~ Semantic Search Art ~

C# DEMO of Support Vector Machine (libsvm library)
SVM test project (formatted data preparation)

Support Vector Machine

Support Vector Machine is very well explained in many papers. There is no need to repeat algorithm here. There are also libraries. I found one of them libsvm very convenient. It includes one library (libsvm) and two executables (svm_predict and svm_train). I incorporated them into one Visual Studio solution, the structure of which is shown in the image below.

svm_train.exe is used for training program to recognize category. The training data set is provided in text file TRAINSET. The file format represents data matrix as follows:
+1 1:8 2:1 3:1
+1 1:5 2:2 
-1 4:1 5:8
-1 3:1 4:1 5:5
Each row starts from either of two categories denoted as +1 or -1. Only non-zero elements are shown in the row as ELEMENT:VALUE pairs.

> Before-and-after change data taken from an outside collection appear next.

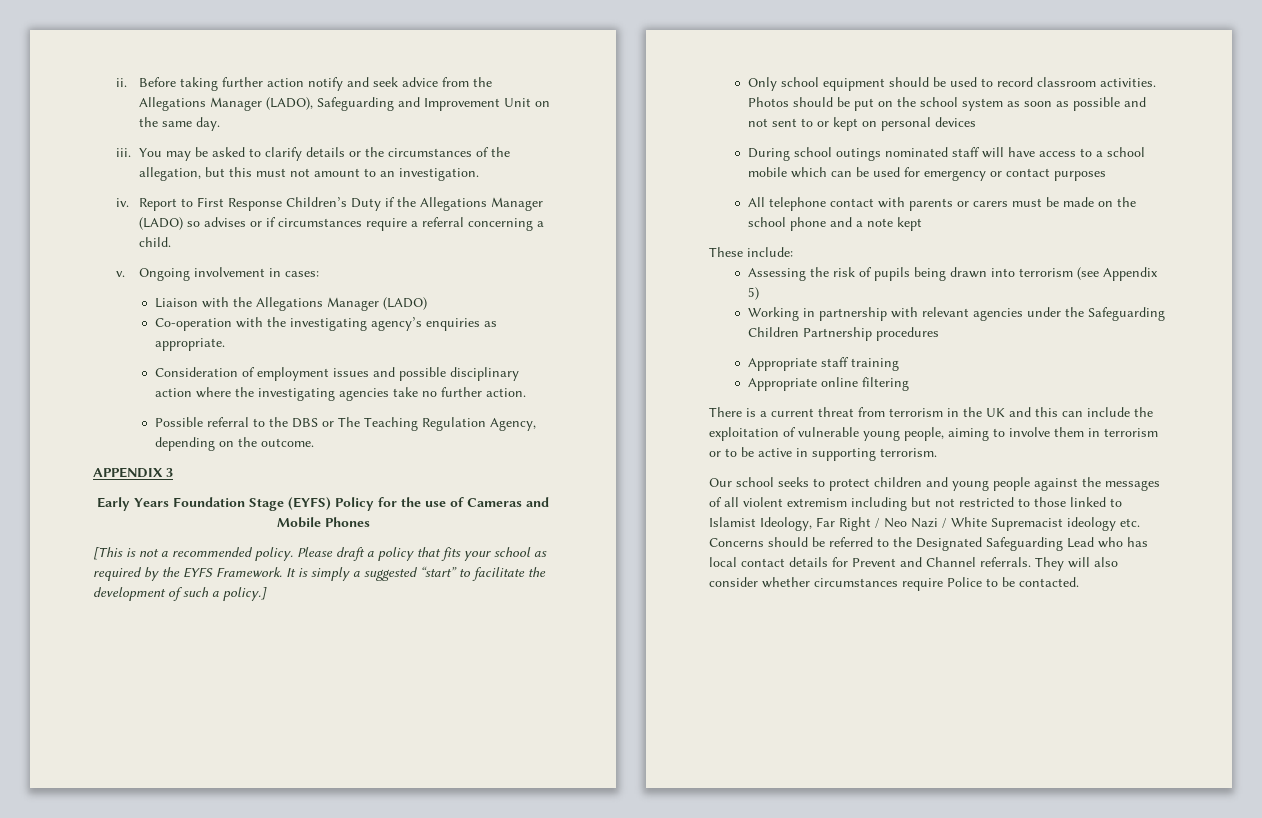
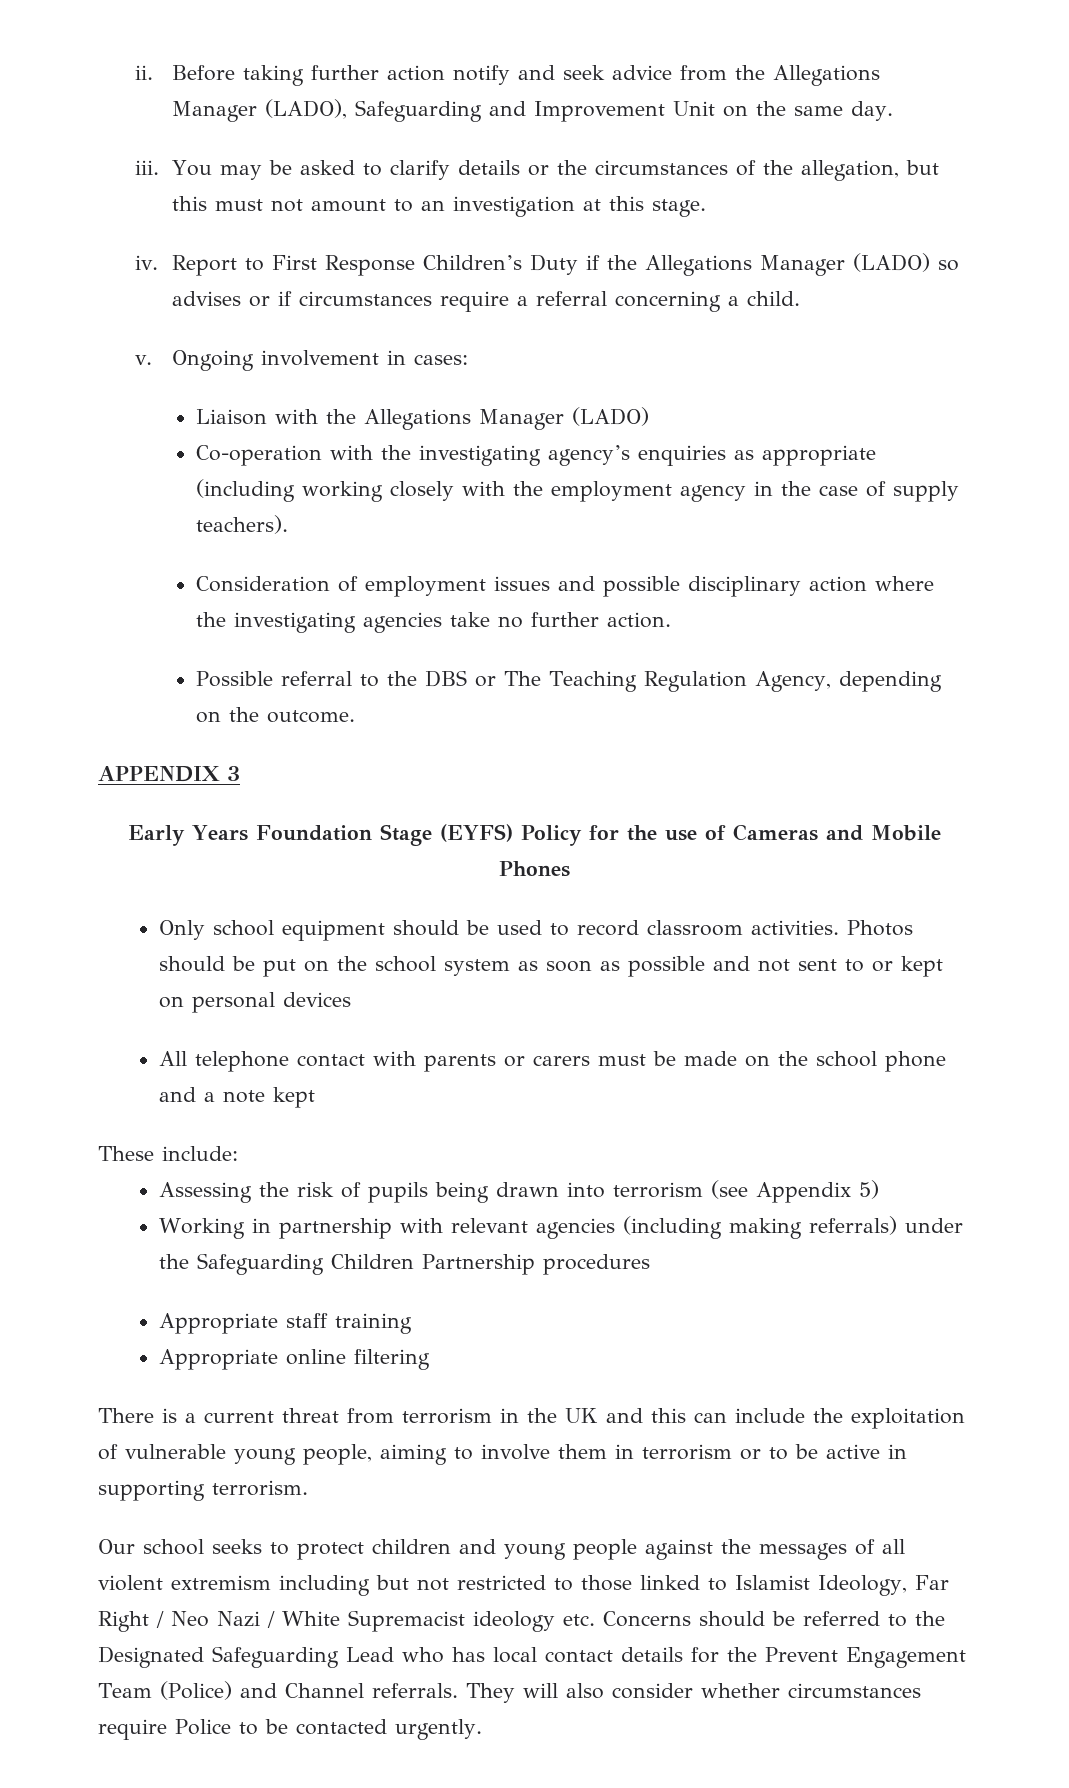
- You may be asked to clarify details or the circumstances of the allegation, but this must not amount to an investigation.
+ You may be asked to clarify details or the circumstances of the allegation, but this must not amount to an investigation at this stage.
- Co-operation with the investigating agency’s enquiries as appropriate.
+ Co-operation with the investigating agency’s enquiries as appropriate (including working closely with the employment agency in the case of supply teachers).
- [This is not a recommended policy. Please draft a policy that fits your school as required by the EYFS Framework. It is simply a suggested “start” to facilitate the development of such a policy.]
- During school outings nominated staff will have access to a school mobile which can be used for emergency or contact purposes
- Working in partnership with relevant agencies under the Safeguarding Children Partnership procedures
+ Working in partnership with relevant agencies (including making referrals) under the Safeguarding Children Partnership procedures
- Our school seeks to protect children and young people against the messages of all violent extremism including but not restricted to those linked to Islamist Ideology, Far Right / Neo Nazi / White Supremacist ideology etc. Concerns should be referred to the Designated Safeguarding Lead who has local contact details for Prevent and Channel referrals.
+ Our school seeks to protect children and young people against the messages of all violent extremism including but not restricted to those linked to Islamist Ideology, Far Right / Neo Nazi / White Supremacist ideology etc. Concerns should be referred to the Designated Safeguarding Lead who has local contact details for the Prevent Engagement Team (Police) and Channel referrals.
- They will also consider whether circumstances require Police to be contacted.
+ They will also consider whether circumstances require Police to be contacted urgently.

The program svm_train.exe takes name of the TRAINSET as input parameter and returns TRAINSET.model file. The other program svm_predict.exe performs categorization. It needs TRAINSET.model and TESTSET data as matrix
3: 1:5 2:1 3:1
2: 1:4 2:1
2: 4:1 5:7
3: 3:1 4:1 5:3
2: 1:7 2:2
where each row contains only non-zero elements shown as ELEMENT:VALUE pairs plus the number of elements in each row (shown at the left). The result of categorization is saved to the file, but, in original code binary writer saves some non-ASCII characters that makes result not readable, so I added clear print out to the console. The category for each row of TESTSET is identified as +1 or -1. For shown above data it is +1 +1 -1 -1 +1, which is very obvious.

In order to test text data for PATENTCORPUS128 I needed to prepare two properly formatted data files: one with training set and another with tested data. This project for processing of text data and preparation of proper formatted data can be downloaded from the second link at the top. When executed, it outputs two files with the same names TRAINSET and TESTSET. The list of files chosen for train set can be altered within the project code. In order to run SVM and see the result both file names should be passed to svm_train.exe and svm_predict.exe. The command lines are follows:

svm_train.exe TRAINSET 
svm_predict.exe TESTSET TRAINSET.model RESULT 
File TRAINSET.model is generated by svm_train.exe, file RESULT is output for SVM result. As I said, the format of RESULT is not properly set in the program, so I added output to console.

Since SVM can distinguish only two categories, I made test data out of PATENTCORPUS128 consisting of all possible couples of 8 categories, 28 sets. Each set contained 2 categories in 32 files, 16 files in each category. Two files were chosen as training data and other 30 files were used for testing. The average accuracy was 63 percent. The training data was chosen identical to one used in Naive Bayes. For Naive Bayes accuracy for the same training and testing sample was 89 percent. I have to add that Naive Bayes recognize categories in 120 files having training set of 8 files, but SVM recognize categories within each set of 32 files, having 2 of them as training set. For SVM data, the random choice returns 50 percent of correct results, so accuracy 63 percent is very low. The presumed reason for very low accuracy is large number of function words (words with low meaning) such as NEXT, PREVIOUS, RETURN, CONSIDER, ... and so on, that can be in any category. The number of words that distinguish one category from another is much smaller compared to function words. Naive Bayes use only words presented in training set and ignore others, SVM (according to the method) use all words. As I already mentioned the accuracy on any individual data corpus is not enough to judge the efficiency of the method.